La proposition GDC est incertaine et riche en contradictions. Elle déclare qu’elle « ne peut être interprétée comme établissant une obligation ou un droit d’être vacciné », tout en promouvant cette pratique, conduisant à une discrimination à l’égard des non vaccinés. Le promoteur cherche à différer les critiques par un langage euphémiste : une carte de vaccin qui est un « certificat vert numérique »; un nouveau système de contrôles aux frontières de l’UE qui constitue un « cadre universel »; non-discrimination entre vaccinés et non vaccinés, mais rien n’a été dit sur la discrimination entre testés et non-testés, ou immunitaire et non immunisé.

La proposition encourage même les interventions médicales obligatoires pour ceux qui « ne font pas partie du groupe cible pour lequel le vaccin est actuellement recommandé, comme les enfants, ou parce qu’ils n’ont pas encore eu l’opportunité ou ne souhaitent pas se faire vacciner ».

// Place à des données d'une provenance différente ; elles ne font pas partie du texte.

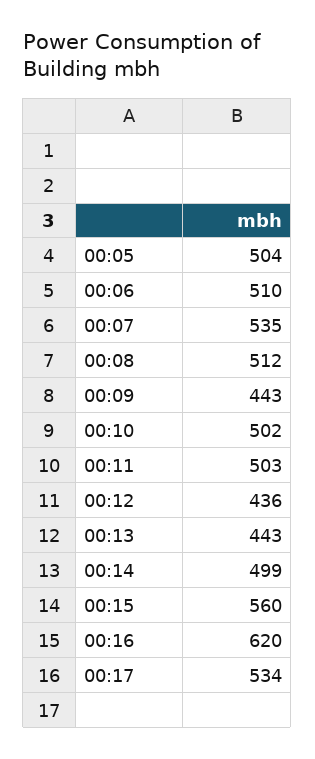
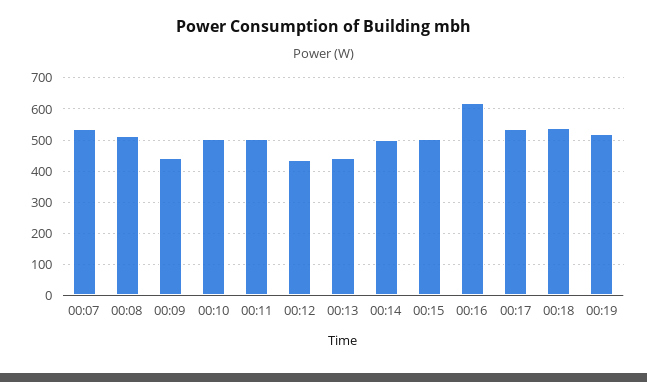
00:05: 504 -> none
00:06: 510 -> none
00:15: 560 -> 500
00:18: none -> 540
00:19: none -> 520

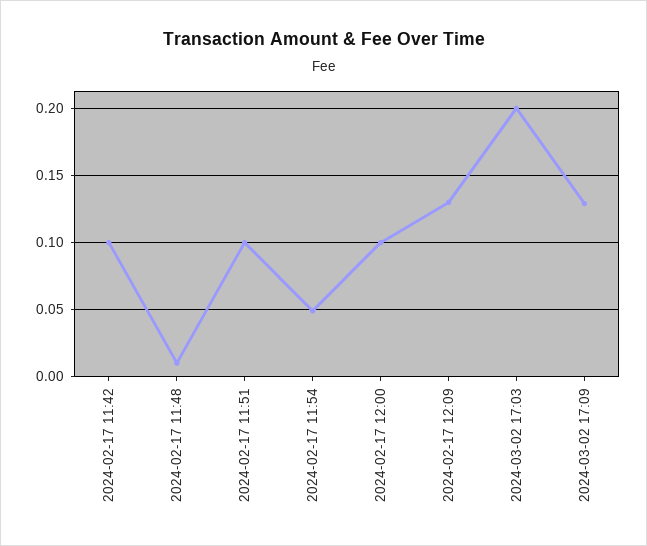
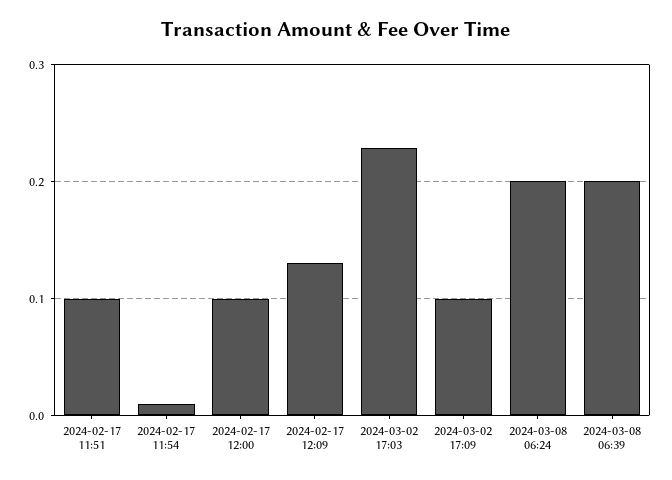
2024-02-17 11:42: 0.1 -> none
2024-02-17 11:48: 0.01 -> none
2024-02-17 11:54: 0.05 -> 0.01
2024-03-02 17:03: 0.2 -> 0.23
2024-03-02 17:09: 0.13 -> 0.1
2024-03-08 06:24: none -> 0.2
2024-03-08 06:39: none -> 0.2

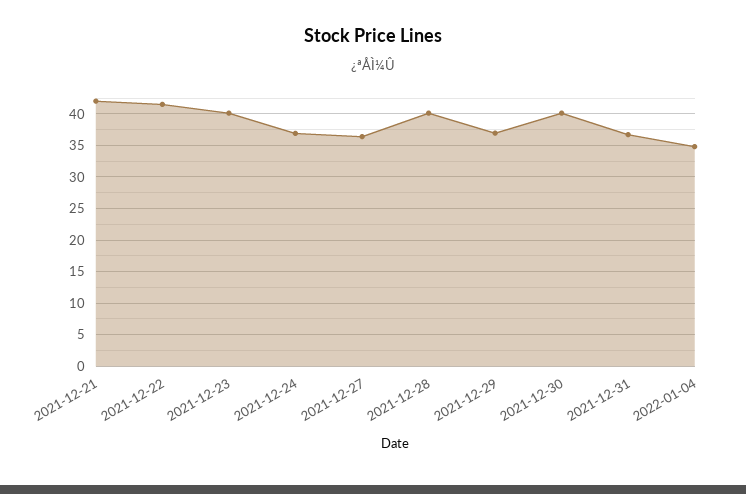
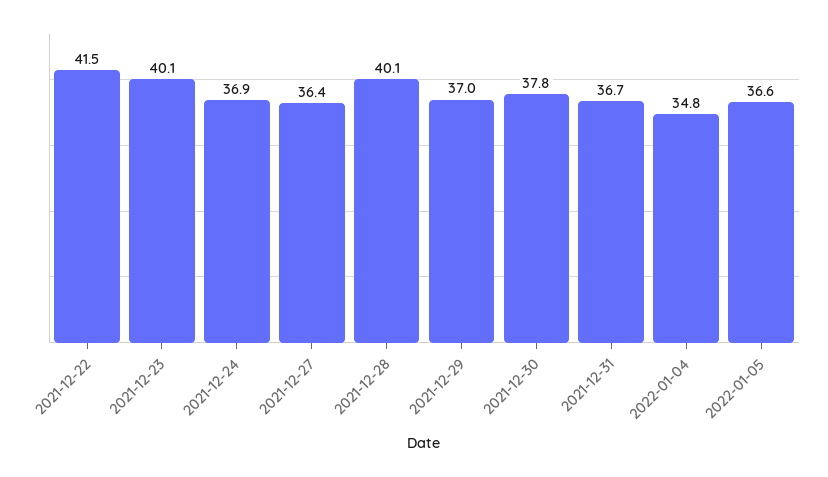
2021-12-21: 42 -> none
2021-12-30: 40 -> 37.8
2022-01-05: none -> 36.6

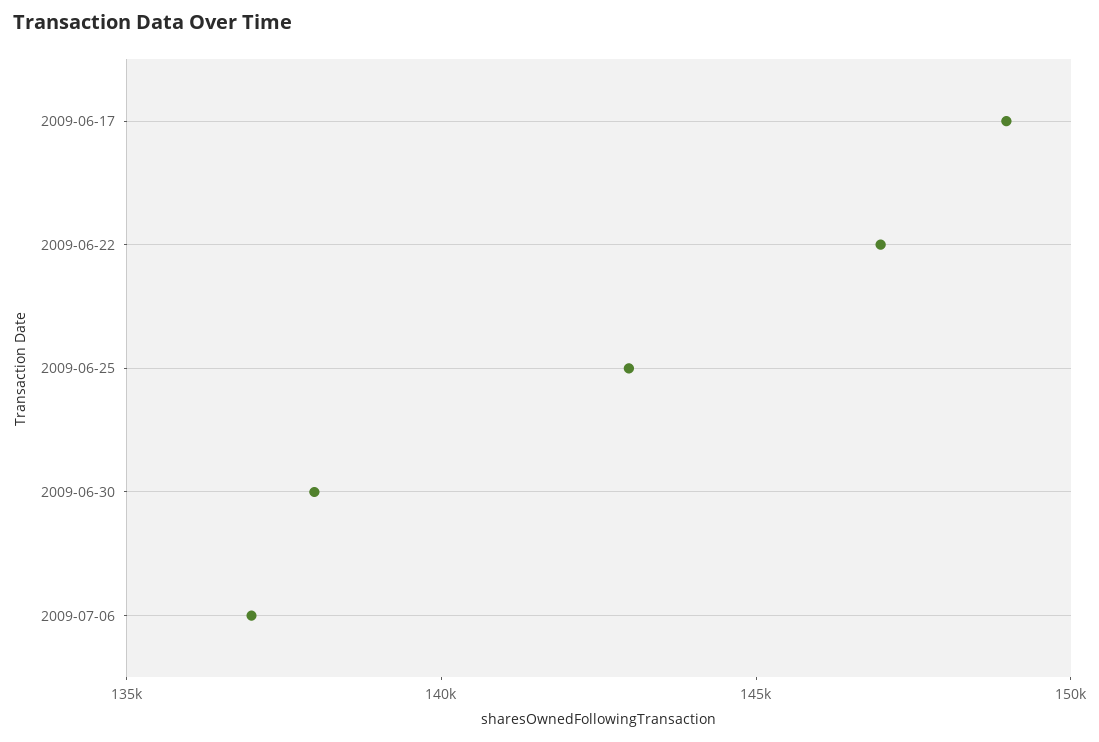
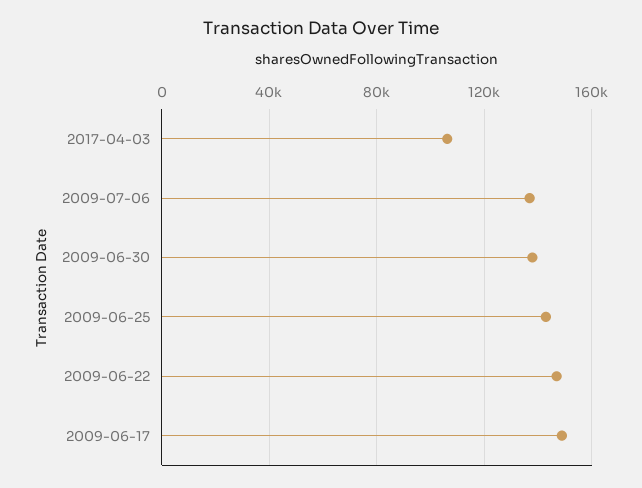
2017-04-03: none -> 105000

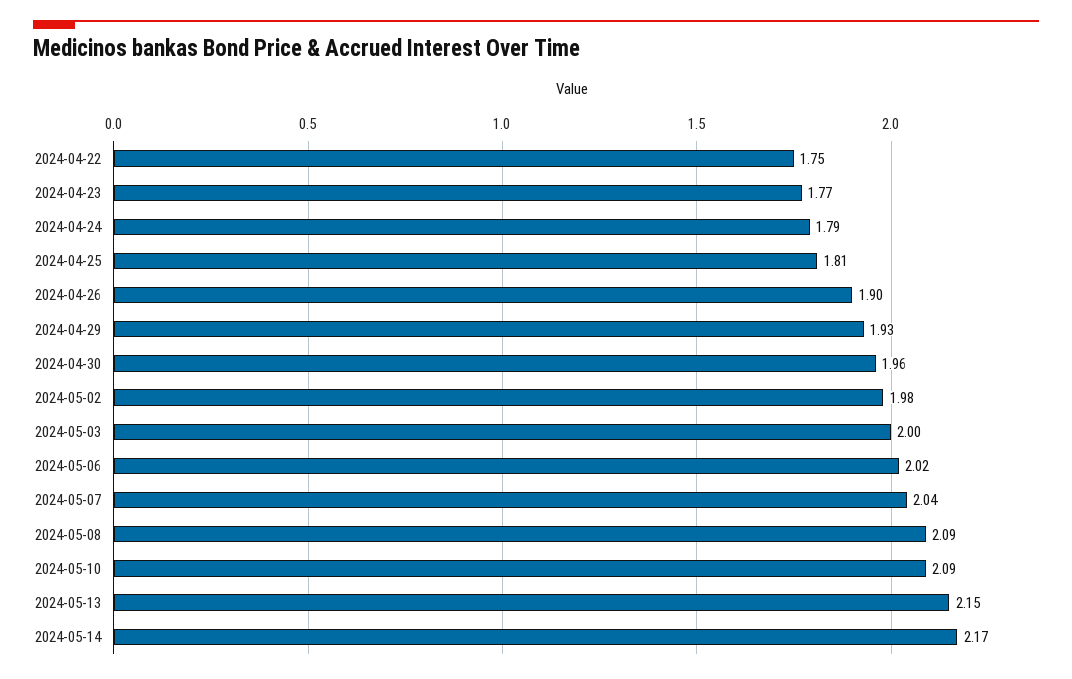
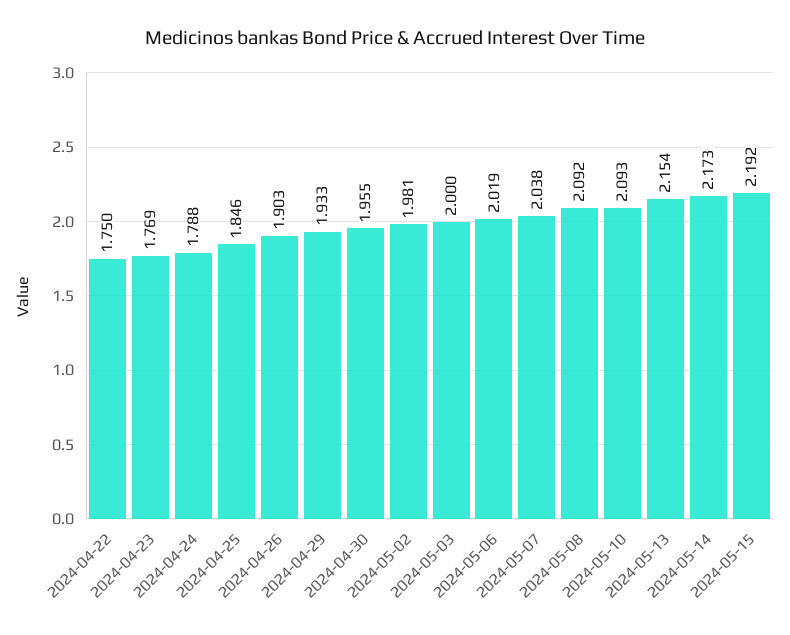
2024-04-25: 1.81 -> 1.846
2024-05-15: none -> 2.192

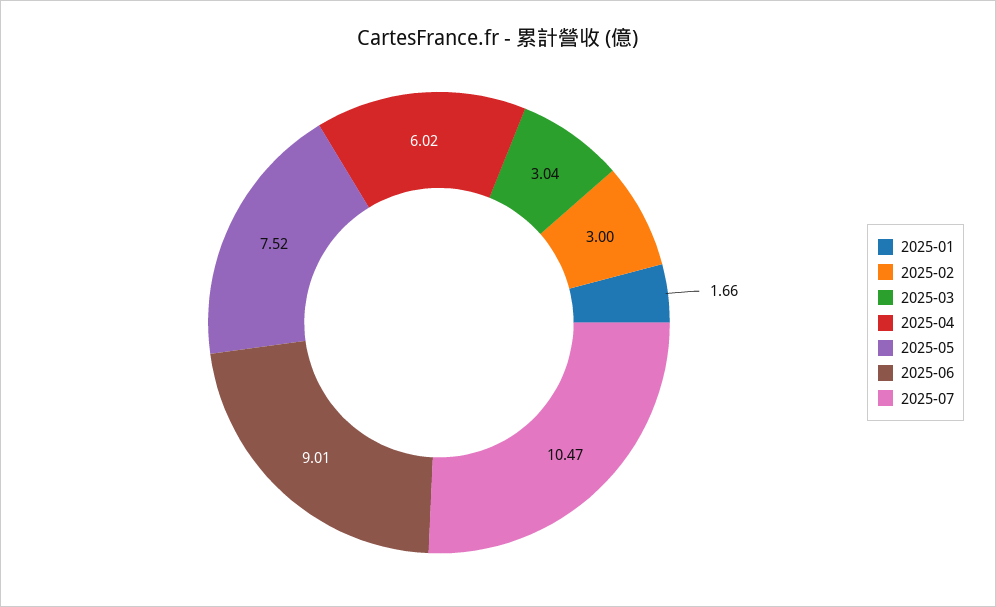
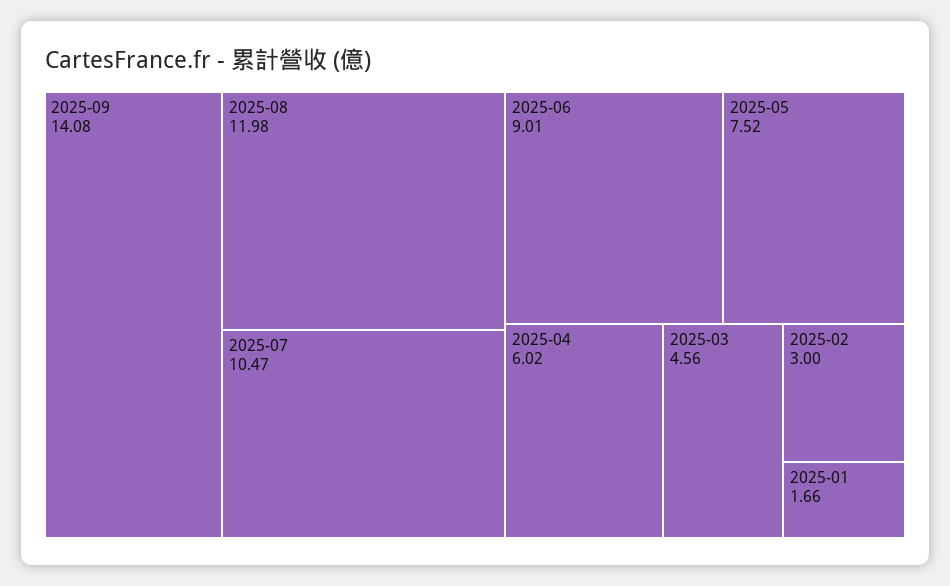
2025-03: 3.04 -> 4.56
2025-09: none -> 14.08
2025-08: none -> 11.98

Ce ne sont pas des ingérences dans les droits fondamentaux des citoyens; ce sont des attaques. Ils seraient disproportionnés en soi , sans égard à la piètre science sous-jacente.

 

La proposition n’est pas la voie

La proposition détruit la démocratie

La proposition démolit un pilier central de l’UE, « l’une de ses réalisations les plus chères » pour citer la proposition, et peut-être la principale raison de la survie de l’Union : la libre circulation des Européens. Les États membres céderont leur souveraineté en matière de santé de leurs peuples à une organisation internationale non élue; une organisation qui a mené une campagne de peur et a montré plus d’intérêt pour la vente de produits médicaux que pour la promotion de la santé; une organisation qui ne se soucie pas de l’état de droit ou des dommages causés par ses politiques discriminatoires.

La proposition mènera à la guerre

La proposition conduira à une discrimination entre les peuples pour des raisons de santé, une distinction qui s’inscrit si souvent dans le sens de la division religieuse et raciale, et à une échelle inimaginable – qui dépasse les divisions du passé. Ainsi, il représente une Apartheid à échelle mondiale. Lorsqu’elles sont combinées avec la réérection des frontières, les tensions vont augmenter à l’intérieur et à l’extérieur de l’Europe.

Mais il y a des signes d’espoir

Si nous ne pouvons que rejeter le « cadre universel » et adopter à la place une attitude démocratique de responsabilité personnelle pour la santé, nous pouvons empêcher l’érosion finale de l’intégrité politique européenne. Plutôt que d’y mettre fin, nous pouvons donner une nouvelle vie à notre projet historique commun.